- TASK -
I would like every line of the records below that contains the word "family" copied.

- RECORDS TO PROCESS -
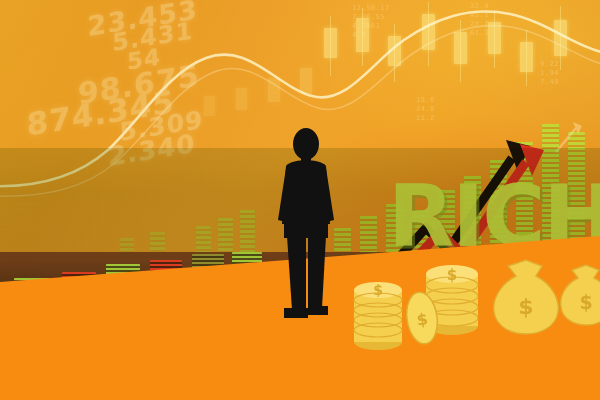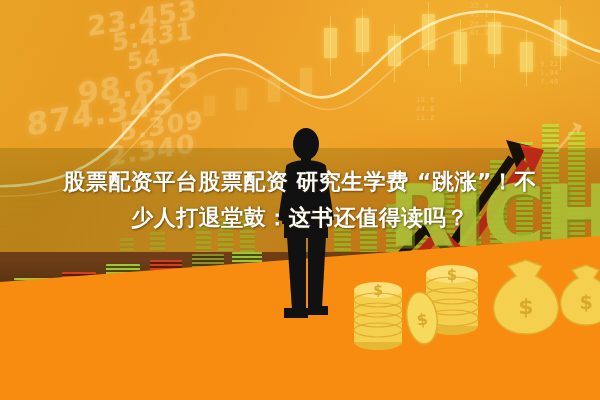--- a/index.html
+++ b/index.html
@@ -215,20 +215,24 @@
 </head>
 <body>
 
 <div id="stage">
 
   <div class="layer" id="bg-base"></div>
   <div class="layer" id="bg-glow-a"></div>
   <div class="layer" id="bg-glow-b"></div>
   <div class="layer" id="bg-glow-c"></div>
 
+  <div class="mini-col" style="left:352px;top:4px;">12.58.17
+7.26.55
+4.3081
+4.9</div>
   <div class="mini-col" style="left:470px;top:2px;">32.4
 45.1
 28.7
 61.3</div>
   <div class="mini-col" style="left:540px;top:60px;">9.22
 1.94
 7.40</div>
   <div class="mini-col" style="left:416px;top:96px;font-family:Liberation Mono, monospace;">18.6
 24.9
 11.2</div>
@@ -410,18 +414,14 @@
     <g>
       <path d="M 242,18 L 256,13 L 269,18 L 264,26
                C 277,32 283,45 281,55
                C 280,66 269,73 256,73
                C 243,73 232,66 231,55
                C 229,45 235,32 248,26 Z" fill="#f5cf4e" stroke="#e0ad2e" stroke-width="1.4"></path>
       <text x="256" y="57" font-size="19" font-weight="700" fill="#d9a92b" text-anchor="middle" font-family="DejaVu Sans, sans-serif">$</text>
     </g>
   </svg>
 
-  <div id="headline">
-    <span class="hl-line">股票配资平台股票配资 研究生学费 “跳涨”！不</span>
-    <span class="hl-line">少人打退堂鼓：这书还值得读吗？</span>
-  </div>
 
 </div>
 
 </body></html>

- EXPECTED OUTPUT -
   <div class="mini-col" style="left:416px;top:96px;font-family:Liberation Mono, monospace;">18.6
       <text x="256" y="57" font-size="19" font-weight="700" fill="#d9a92b" text-anchor="middle" font-family="DejaVu Sans, sans-serif">$</text>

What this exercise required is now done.